PROBLEM DESCRIPTION:
Print the whole listing below exactly, skipping every picture.
*** RECORDS FOR THE EXERCISE ***
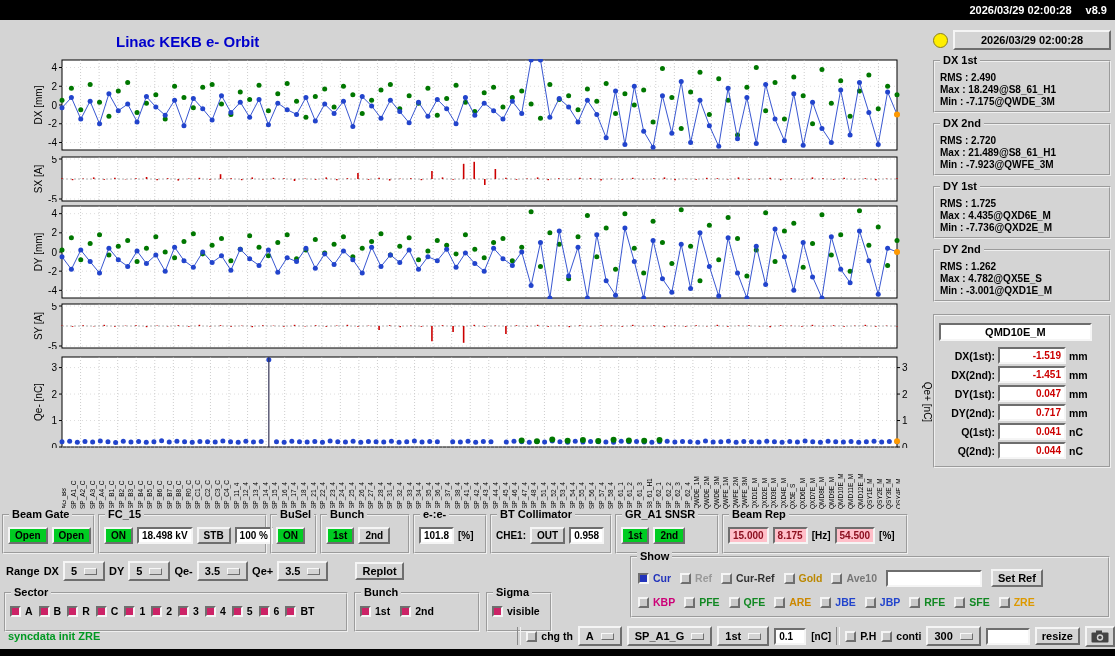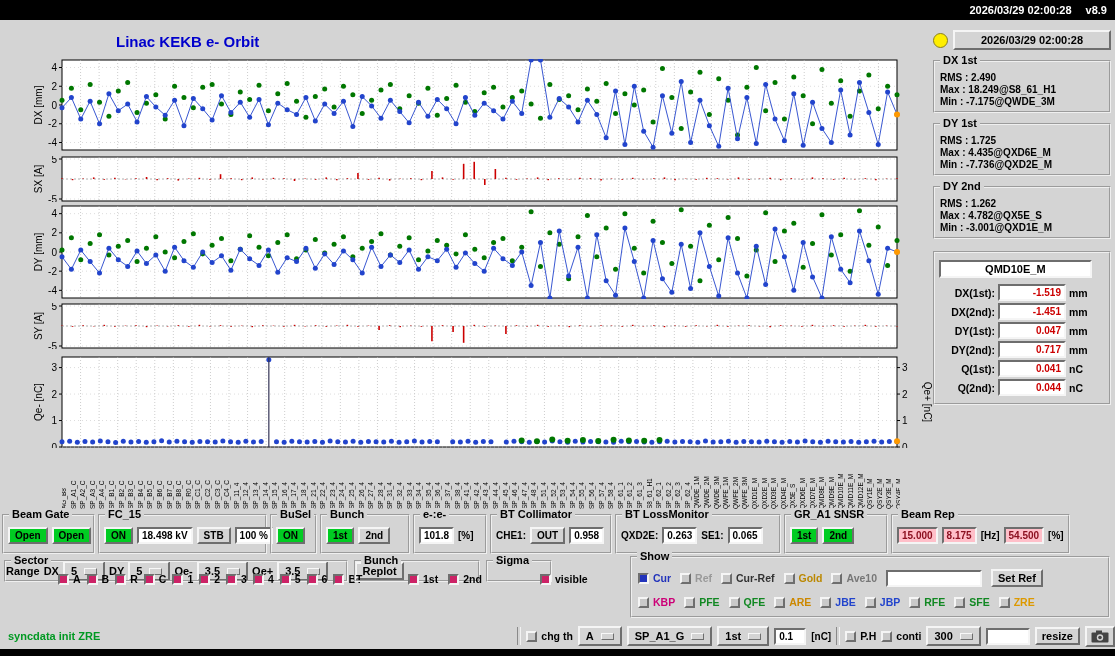--- a/index.html
+++ b/index.html
@@ -1158,6 +1158,12 @@
           <div class="statline">Min :  -7.175@QWDE_3M</div>
         </div>
         <div class="gbox statbox">
+          <span class="gtitle">DX 2nd</span>
+          <div class="statline">RMS :  2.720</div>
+          <div class="statline">Max :  21.489@S8_61_H1</div>
+          <div class="statline">Min :  -7.923@QWFE_3M</div>
+        </div>
+        <div class="gbox statbox">
           <span class="gtitle">DY 1st</span>
           <div class="statline">RMS :  1.725</div>
           <div class="statline">Max :  4.435@QXD6E_M</div>

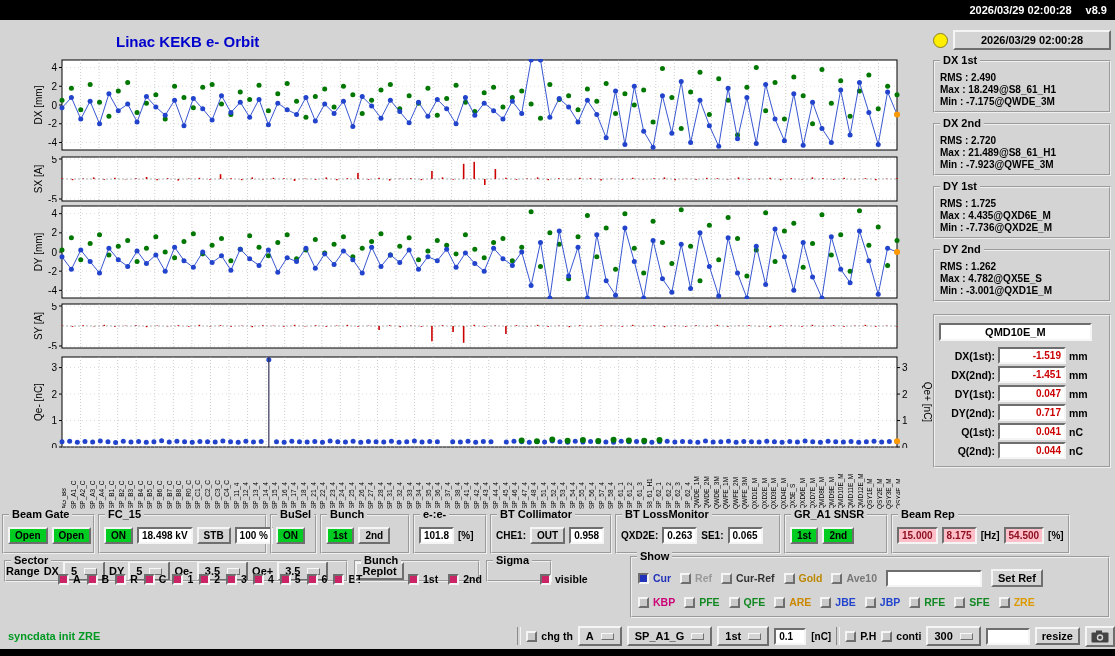--- a/index.html
+++ b/index.html
@@ -1258,15 +1258,6 @@
         <span class="field">0.958</span>
       </div>
     </div>
-    <div class="gbox" style="width:166px">
-      <span class="gtitle">BT LossMonitor</span>
-      <div class="gcontent">
-        <span class="unit">QXD2E:</span>
-        <span class="field">0.263</span>
-        <span class="unit">SE1:</span>
-        <span class="field">0.065</span>
-      </div>
-    </div>
     <div class="gbox" style="width:104px">
       <span class="gtitle">GR_A1 SNSR</span>
       <div class="gcontent">

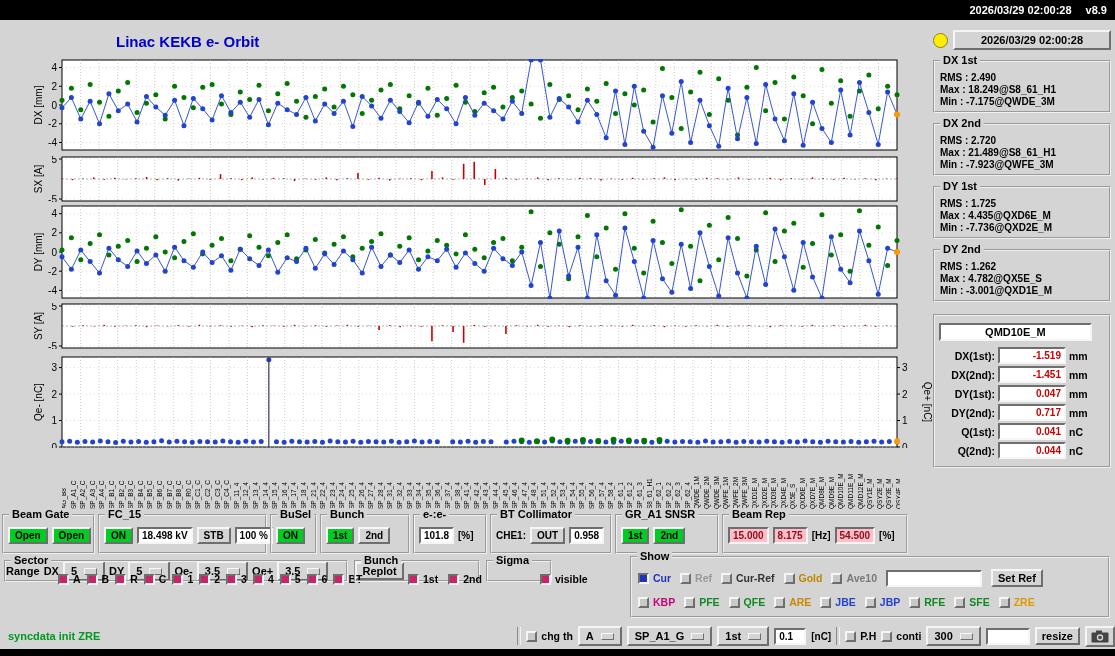--- a/index.html
+++ b/index.html
@@ -61,7 +61,7 @@
   .rlabel{font-size:11px;font-weight:bold;}
   .showbox{position:absolute;top:556px;left:630px;width:480px;height:62px;padding:8px 4px 2px 6px;}
   .showrow{display:flex;align-items:center;gap:9px;height:24px;}
-  .row3item{position:absolute;top:560px;height:22px;padding-left:48px;}
+  .row3item{position:absolute;top:592px;height:40px;}
   .statusbar{position:absolute;top:624px;left:0;width:1115px;height:24px;display:flex;align-items:center;}
   .sync{color:#009922;font-weight:bold;font-size:11px;margin-left:8px;}
   .sbright{margin-left:auto;display:flex;align-items:center;gap:5px;}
*** End of RECORDS FOR THE EXERCISE ***
THE COMPLETED TASK:
--- a/index.html
+++ b/index.html
@@ -1158,6 +1158,12 @@
           <div class="statline">Min :  -7.175@QWDE_3M</div>
         </div>
         <div class="gbox statbox">
+          <span class="gtitle">DX 2nd</span>
+          <div class="statline">RMS :  2.720</div>
+          <div class="statline">Max :  21.489@S8_61_H1</div>
+          <div class="statline">Min :  -7.923@QWFE_3M</div>
+        </div>
+        <div class="gbox statbox">
           <span class="gtitle">DY 1st</span>
           <div class="statline">RMS :  1.725</div>
           <div class="statline">Max :  4.435@QXD6E_M</div>

--- a/index.html
+++ b/index.html
@@ -1258,15 +1258,6 @@
         <span class="field">0.958</span>
       </div>
     </div>
-    <div class="gbox" style="width:166px">
-      <span class="gtitle">BT LossMonitor</span>
-      <div class="gcontent">
-        <span class="unit">QXD2E:</span>
-        <span class="field">0.263</span>
-        <span class="unit">SE1:</span>
-        <span class="field">0.065</span>
-      </div>
-    </div>
     <div class="gbox" style="width:104px">
       <span class="gtitle">GR_A1 SNSR</span>
       <div class="gcontent">

--- a/index.html
+++ b/index.html
@@ -61,7 +61,7 @@
   .rlabel{font-size:11px;font-weight:bold;}
   .showbox{position:absolute;top:556px;left:630px;width:480px;height:62px;padding:8px 4px 2px 6px;}
   .showrow{display:flex;align-items:center;gap:9px;height:24px;}
-  .row3item{position:absolute;top:560px;height:22px;padding-left:48px;}
+  .row3item{position:absolute;top:592px;height:40px;}
   .statusbar{position:absolute;top:624px;left:0;width:1115px;height:24px;display:flex;align-items:center;}
   .sync{color:#009922;font-weight:bold;font-size:11px;margin-left:8px;}
   .sbright{margin-left:auto;display:flex;align-items:center;gap:5px;}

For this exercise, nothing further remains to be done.